И в тот же вечер другие глаза впервые стали ловить ее взгляд с таким пламенем, что это ее испугало.

«Хочешь отдать мне свое сердце?» Клодина вскочила и прошла от стола к окну и обратно все в том же мучительном волнении. Ее глаза блуждали по комнате, словно ища помощи, и остановились наконец на маленькой картине, написанной пастелью и изображающей женщину с нежным лицом. Портрет был вставлен в раму, над которой возвышался герб Герольдов, и металлическая звезда на рогах оленя блестела при свете свечи.

Горькое, болезненное выражение появилось на лице молодой девушки.

– Мама, – тихо прошептала она, – если бы ты была жива и я могла бы все рассказать тебе…

Она сложила руки и неподвижно, как бы читая про себя молитву, долго смотрела на портрет.

Глава 9

На другой день в горах и над равниной разразилась сильная гроза.

Старый Гейнеман со вздохом смотрел, как ветер треплет его гвоздики и вода течет по грядкам, вырывая с корешками только что рассаженные овощи.

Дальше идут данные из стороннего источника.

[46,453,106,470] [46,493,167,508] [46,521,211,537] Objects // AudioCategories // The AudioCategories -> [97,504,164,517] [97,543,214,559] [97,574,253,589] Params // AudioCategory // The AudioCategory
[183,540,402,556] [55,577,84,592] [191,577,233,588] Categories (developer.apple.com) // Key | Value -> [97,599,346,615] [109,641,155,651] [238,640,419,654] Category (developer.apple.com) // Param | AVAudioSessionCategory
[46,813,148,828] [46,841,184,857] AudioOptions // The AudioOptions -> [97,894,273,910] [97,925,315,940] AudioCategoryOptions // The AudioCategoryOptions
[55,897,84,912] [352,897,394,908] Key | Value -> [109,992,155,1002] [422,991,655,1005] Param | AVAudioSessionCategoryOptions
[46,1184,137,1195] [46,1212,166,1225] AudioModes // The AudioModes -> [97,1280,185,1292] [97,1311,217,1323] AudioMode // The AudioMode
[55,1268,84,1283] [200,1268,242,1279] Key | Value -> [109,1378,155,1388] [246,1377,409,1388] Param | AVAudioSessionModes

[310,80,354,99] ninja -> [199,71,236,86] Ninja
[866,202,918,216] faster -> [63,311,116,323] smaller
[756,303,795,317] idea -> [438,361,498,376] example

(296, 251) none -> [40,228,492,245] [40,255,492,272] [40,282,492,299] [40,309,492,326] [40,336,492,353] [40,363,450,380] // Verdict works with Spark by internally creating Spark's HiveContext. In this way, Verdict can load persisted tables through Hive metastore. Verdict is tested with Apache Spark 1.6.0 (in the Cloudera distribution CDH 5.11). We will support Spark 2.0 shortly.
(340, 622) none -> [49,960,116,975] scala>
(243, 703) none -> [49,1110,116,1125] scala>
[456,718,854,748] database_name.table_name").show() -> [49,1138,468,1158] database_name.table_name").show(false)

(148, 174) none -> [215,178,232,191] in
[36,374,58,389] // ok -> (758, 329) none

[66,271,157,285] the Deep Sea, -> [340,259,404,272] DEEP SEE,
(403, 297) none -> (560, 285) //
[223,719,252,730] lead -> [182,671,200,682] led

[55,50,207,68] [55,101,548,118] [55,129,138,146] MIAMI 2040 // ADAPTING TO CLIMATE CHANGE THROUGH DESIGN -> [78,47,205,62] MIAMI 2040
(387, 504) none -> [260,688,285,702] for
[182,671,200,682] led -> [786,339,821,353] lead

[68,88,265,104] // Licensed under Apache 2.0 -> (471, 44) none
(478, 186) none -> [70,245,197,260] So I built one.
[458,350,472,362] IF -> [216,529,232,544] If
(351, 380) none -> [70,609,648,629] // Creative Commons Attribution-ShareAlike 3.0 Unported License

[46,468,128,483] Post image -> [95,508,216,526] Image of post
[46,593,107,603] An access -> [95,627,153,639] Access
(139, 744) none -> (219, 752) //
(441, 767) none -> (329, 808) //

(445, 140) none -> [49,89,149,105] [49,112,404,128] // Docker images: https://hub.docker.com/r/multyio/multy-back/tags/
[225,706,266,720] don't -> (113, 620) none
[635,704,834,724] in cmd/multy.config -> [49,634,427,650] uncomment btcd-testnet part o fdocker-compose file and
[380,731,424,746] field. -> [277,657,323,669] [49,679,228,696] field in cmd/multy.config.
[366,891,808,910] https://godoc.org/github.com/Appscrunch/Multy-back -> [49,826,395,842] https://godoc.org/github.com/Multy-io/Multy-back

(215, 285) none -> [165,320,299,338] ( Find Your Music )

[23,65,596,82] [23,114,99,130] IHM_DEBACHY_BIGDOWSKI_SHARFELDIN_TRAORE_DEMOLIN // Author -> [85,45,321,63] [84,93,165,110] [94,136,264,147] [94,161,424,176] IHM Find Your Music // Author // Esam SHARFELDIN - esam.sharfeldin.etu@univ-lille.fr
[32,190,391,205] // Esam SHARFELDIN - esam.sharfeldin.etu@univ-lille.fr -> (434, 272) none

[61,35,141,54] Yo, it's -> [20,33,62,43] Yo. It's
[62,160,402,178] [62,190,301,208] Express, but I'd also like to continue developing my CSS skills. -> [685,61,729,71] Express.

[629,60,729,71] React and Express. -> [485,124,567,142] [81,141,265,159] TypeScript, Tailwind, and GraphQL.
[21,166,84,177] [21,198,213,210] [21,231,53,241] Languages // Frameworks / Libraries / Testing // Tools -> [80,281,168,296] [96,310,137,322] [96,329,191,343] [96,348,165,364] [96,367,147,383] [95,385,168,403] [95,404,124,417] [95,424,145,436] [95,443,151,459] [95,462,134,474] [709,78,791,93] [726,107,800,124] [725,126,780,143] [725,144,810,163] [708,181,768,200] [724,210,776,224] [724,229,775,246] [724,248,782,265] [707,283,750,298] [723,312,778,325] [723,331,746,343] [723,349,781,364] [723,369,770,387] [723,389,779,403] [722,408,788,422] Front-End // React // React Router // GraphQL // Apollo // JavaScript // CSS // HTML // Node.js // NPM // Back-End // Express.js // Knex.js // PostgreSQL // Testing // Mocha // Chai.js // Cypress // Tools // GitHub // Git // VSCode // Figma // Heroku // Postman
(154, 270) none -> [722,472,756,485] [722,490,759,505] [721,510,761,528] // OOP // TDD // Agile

– Господи Иисусе! – жаловался он в кухне, ловко, как настоящая судомойка, моя посуду. – Посмотрите, фрейлейн Клодина, какой сильный дождь.

Он показал в окно на горы, покрытые еловым лесом, где в промежутках между деревьями виднелись полосы тумана.

– Дождь обложной и зарядит не меньше, чем на неделю. Тогда здесь станет тоскливо.

Так и вышло: начался настоящий горный дождь. Маленький ручей, пробивавшийся сквозь корни елей, превратился в мутный желтый поток.

Девочка с куклой стояла у окна в комнате фрейлейн Линденмейер, без конца спрашивая, скоро ли закончится дождь, потому что в саду играть лучше. Старушка сидела рядом с ней, усердно вязала и по привычке поворачивала голову, чтобы поглядеть на прохожих, но напрасно. Только хромая женщина, служившая посыльной, вымокнув до костей, прошла рядом со своей лошадью; она подняла юбку на голову, а спину лошади накрыла клеенчатой попоной, с которой вода струилась потоками.

Клодина сидела в гостиной и училась шить на машинке. Щеки ее раскраснелись от радости, когда она сделала первый безупречный шов. Да, работа, даже презираемое ею женское рукоделие, все-таки благословение, позволяющее забыться.